=== THE RECORDS ===

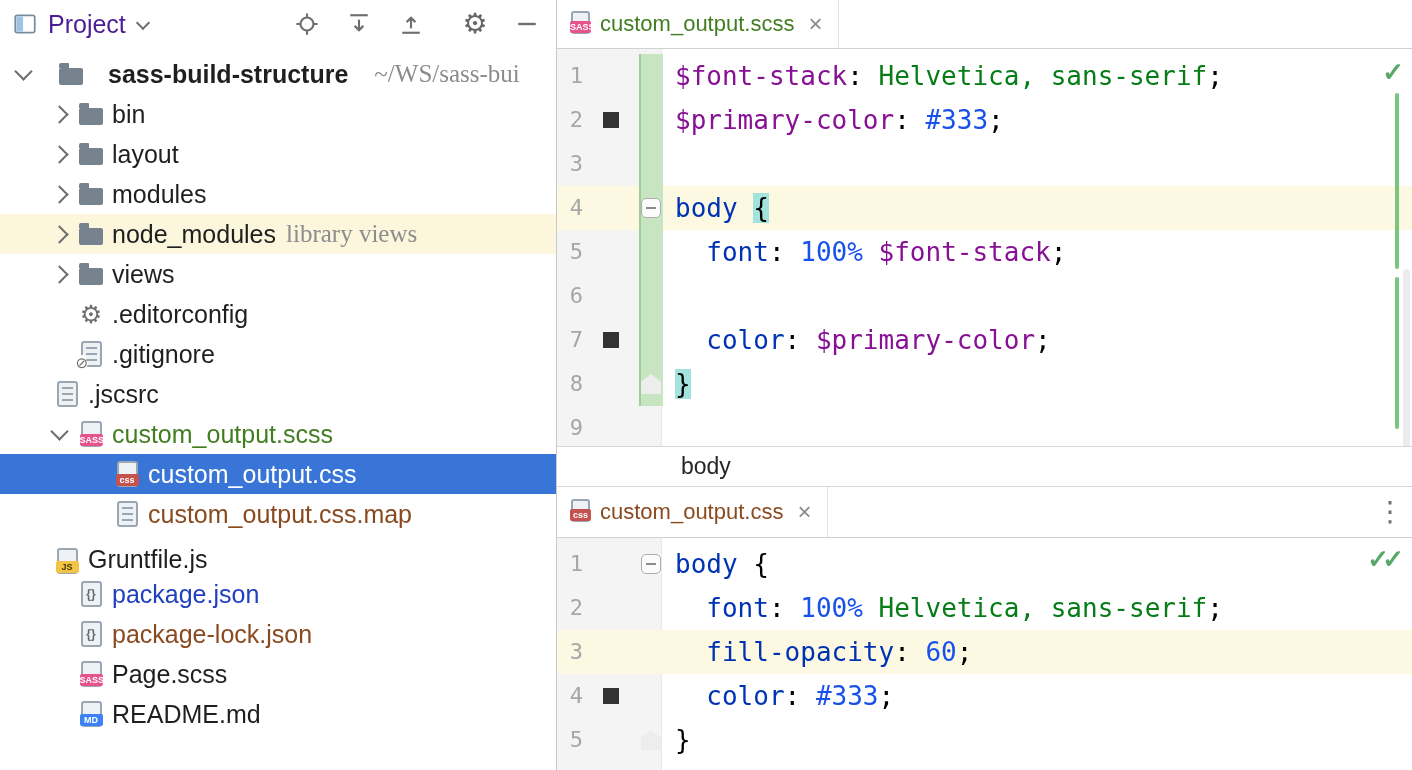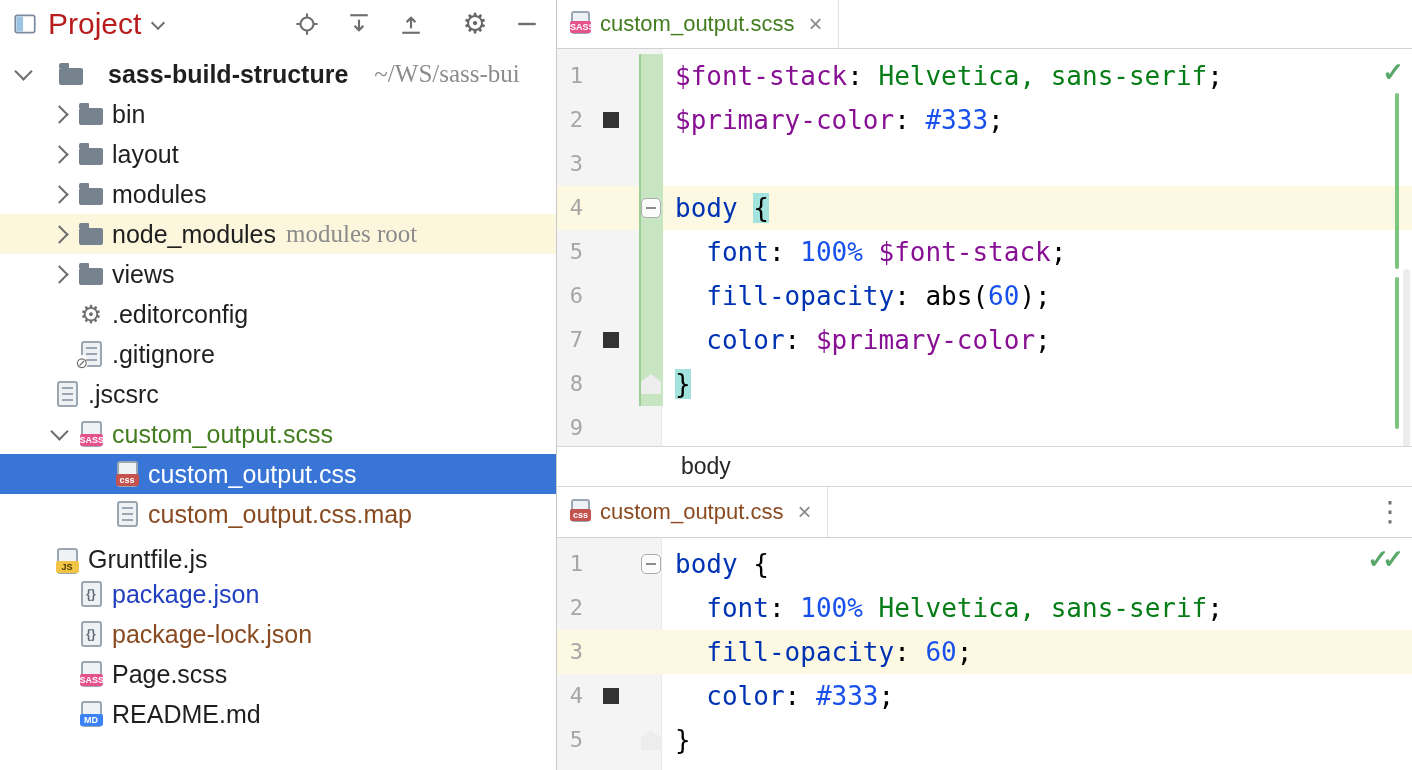--- a/index.html
+++ b/index.html
@@ -11,7 +11,7 @@
                  border-right:1px solid #c9c9c9;overflow:hidden;}
   .panel-header{height:48px;display:flex;align-items:center;padding:0 12px;}
   .tw-icon{margin-right:10px;display:flex;}
-  .panel-title{font-size:30px;color:#b91c1c;}
+  .panel-title{font-size:25px;color:#4c1d95;}
   .chev{display:inline-block;width:11px;height:11px;border-right:2.5px solid #6e6e6e;border-bottom:2.5px solid #6e6e6e;}
   .chev.right{transform:rotate(-45deg);}
   .chev.down{transform:rotate(45deg);margin-top:-5px;}

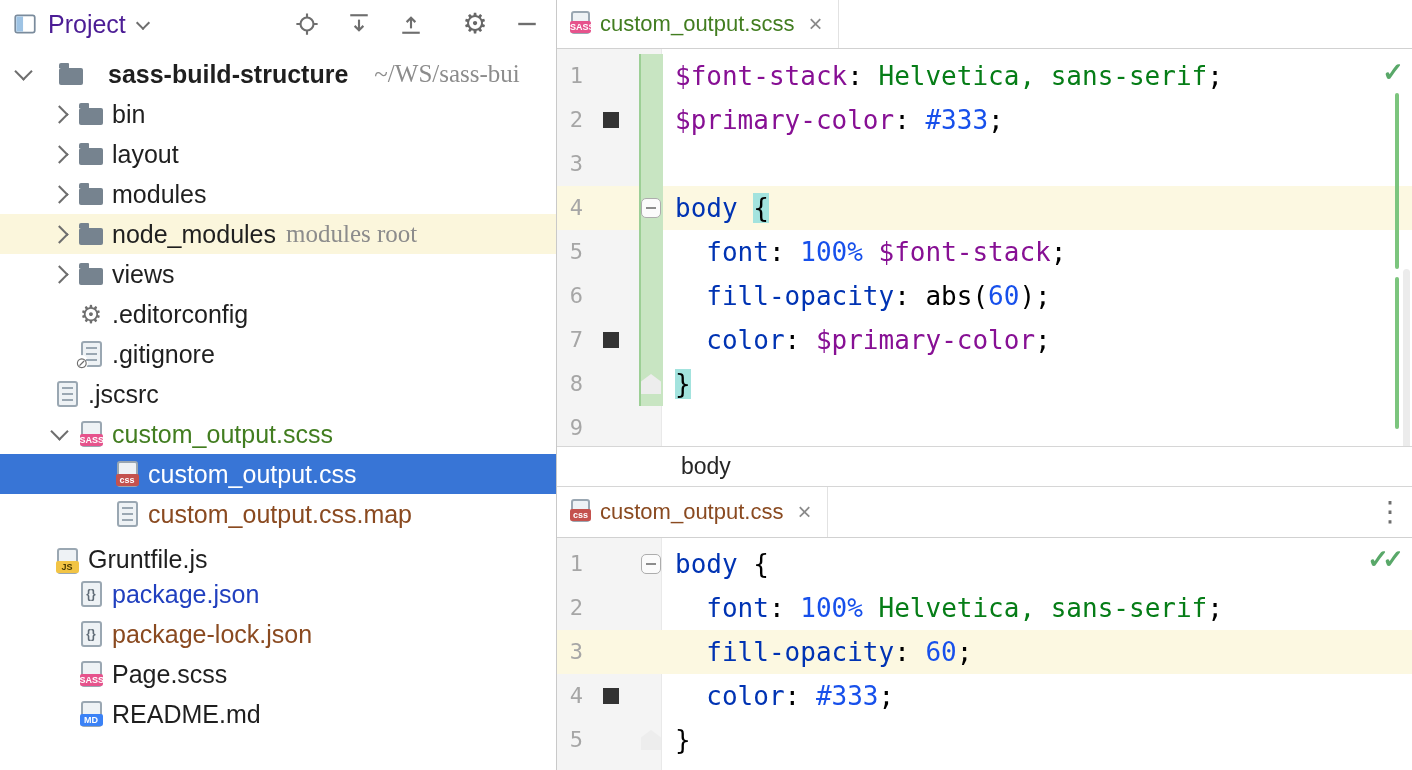--- a/index.html
+++ b/index.html
@@ -186,7 +186,7 @@
             <span class="fico ico-folder"></span>
           </span>
           <span class="t-label">node_modules</span>
-          <span class="t-suffix">modules root</span>
+          <span class="t-suffix">library views</span>
         </div>
         <div class="tree-row" style="padding-left: 44px;">
           <span class="chev-slot">

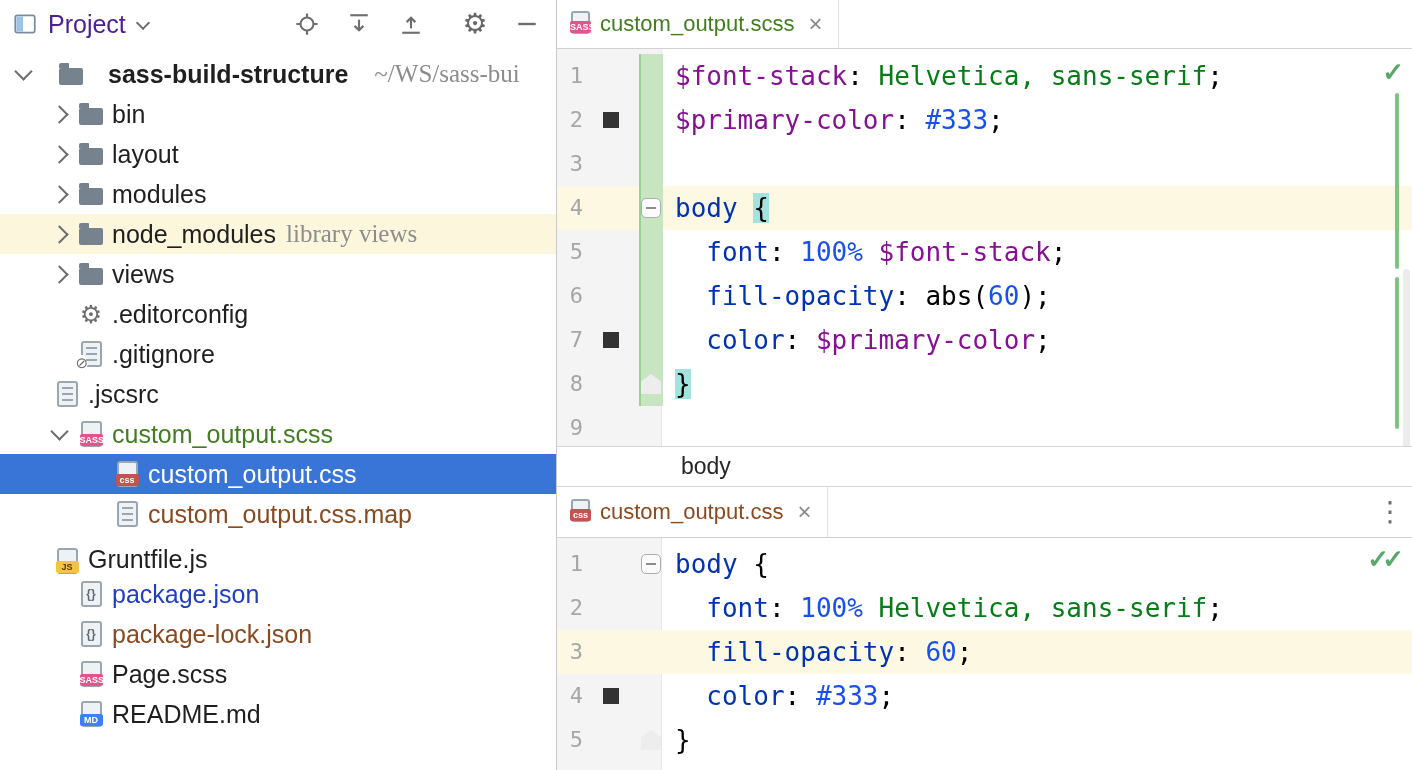--- a/index.html
+++ b/index.html
@@ -355,7 +355,6 @@
         </div>
         <div class="code-row">
           <span class="ln">6</span>
-          <span class="code-text"><span class="tk-pln">  </span><span class="tk-prop">fill-opacity</span><span class="tk-pln">: </span><span class="tk-pln">abs(</span><span class="tk-num">60</span><span class="tk-pln">);</span></span>
         </div>
         <div class="code-row">
           <span class="ln">7</span>

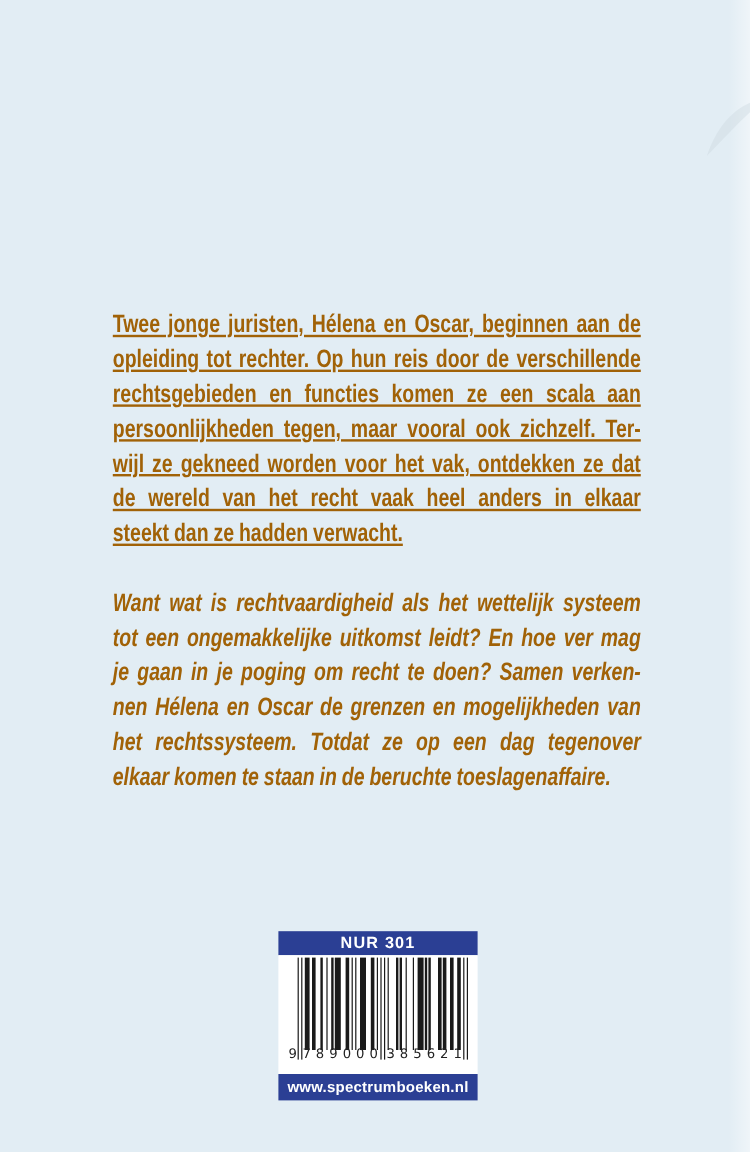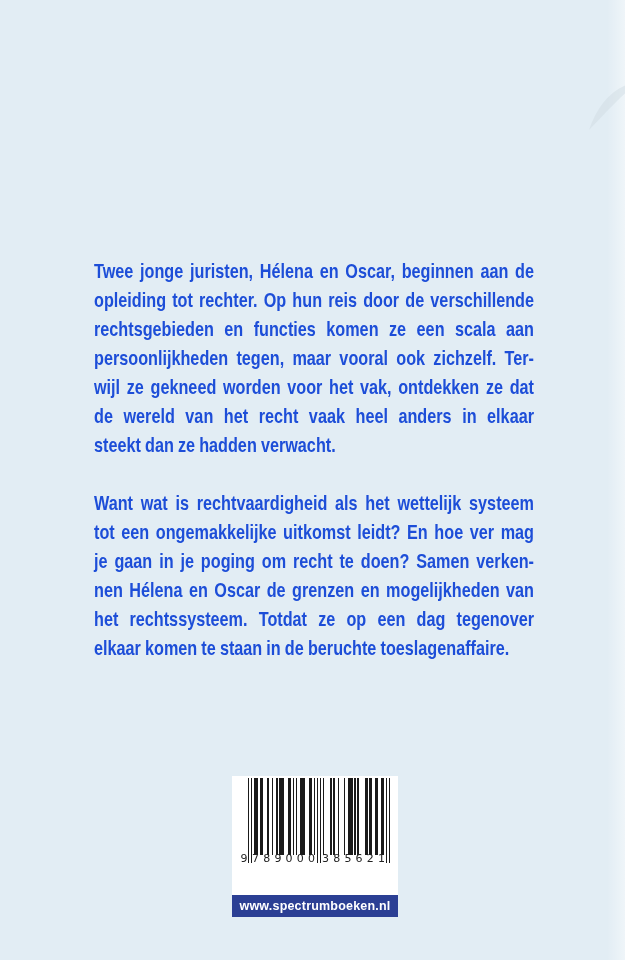--- a/index.html
+++ b/index.html
@@ -72,7 +72,7 @@
   </svg>
 
 
-  <div class="para para-1" style="color: #1d4ed8;">
+  <div class="para para-1" style="color: #a16207; text-decoration: underline;">
       <div class="line">Twee jonge juristen, Hélena en Oscar, beginnen aan de</div>
       <div class="line">opleiding tot rechter. Op hun reis door de verschillende</div>
       <div class="line">rechtsgebieden en functies komen ze een scala aan</div>

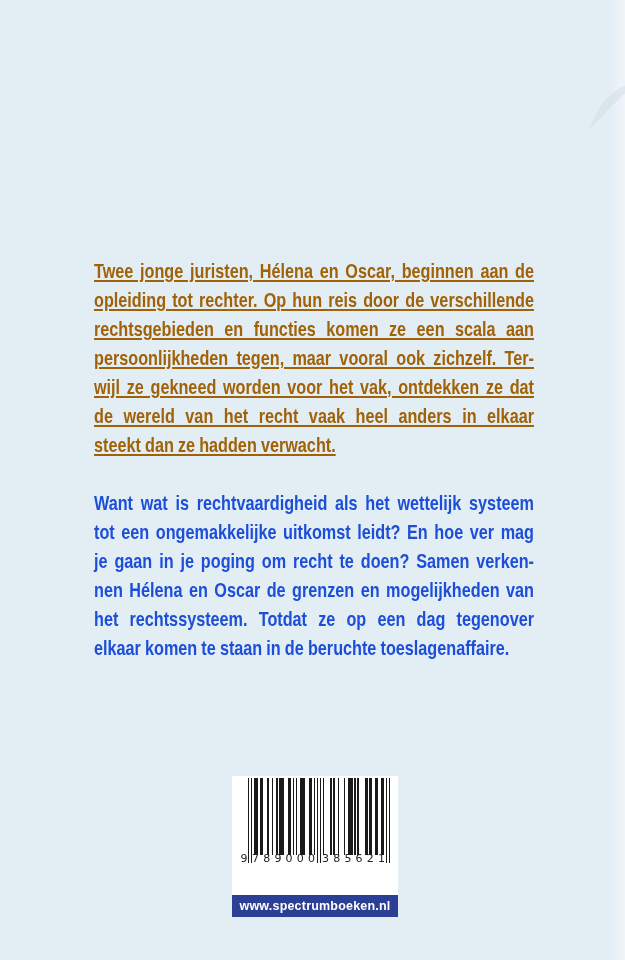--- a/index.html
+++ b/index.html
@@ -81,7 +81,7 @@
       <div class="line">de wereld van het recht vaak heel anders in elkaar</div>
       <div class="line last">steekt dan ze hadden verwacht.</div>
     </div>
-  <div class="para para-2" style="color: #1d4ed8;">
+  <div class="para para-2" style="color: #a16207; font-style: italic;">
       <div class="line">Want wat is rechtvaardigheid als het wettelijk systeem</div>
       <div class="line">tot een ongemakkelijke uitkomst leidt? En hoe ver mag</div>
       <div class="line">je gaan in je poging om recht te doen? Samen verken-</div>

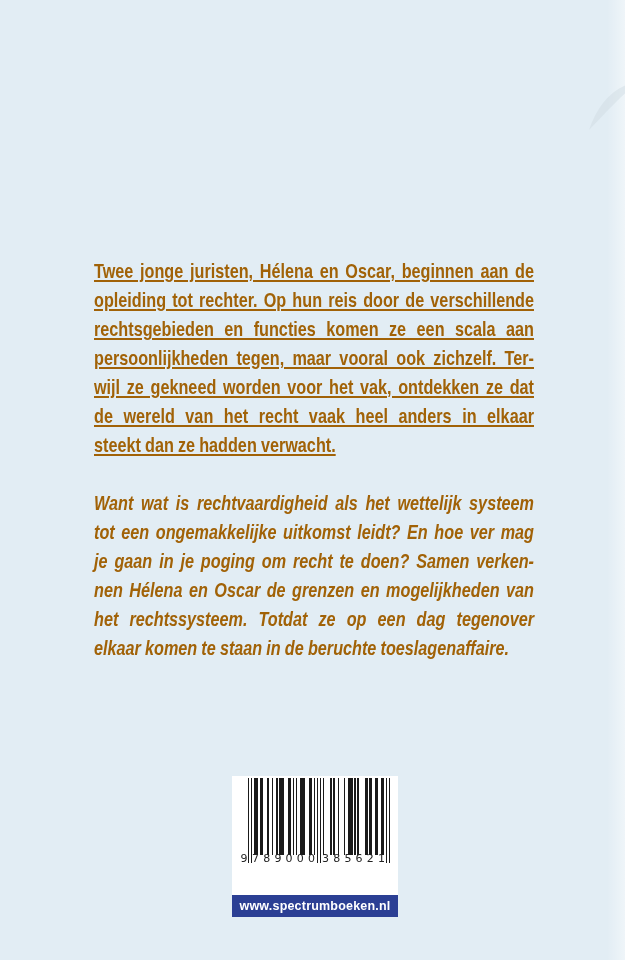--- a/index.html
+++ b/index.html
@@ -91,6 +91,7 @@
     </div>
 
   <div class="barcode-block">
+    <div class="band band-nur" style="background: rgb(43, 63, 148);">NUR 301</div>
     <div class="barcode-white">
       <div class="bars">
           <div class="bar guard" style="left: 0%; width: 1.05263%;"></div>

===

* _PROBLEM REQUIREMENTS_: Go through the data above and find the lines with the word "size". Copy each of those lines.

* _REPLY_:
-  .panel-title{font-size:30px;color:#b91c1c;}
+  .panel-title{font-size:25px;color:#4c1d95;}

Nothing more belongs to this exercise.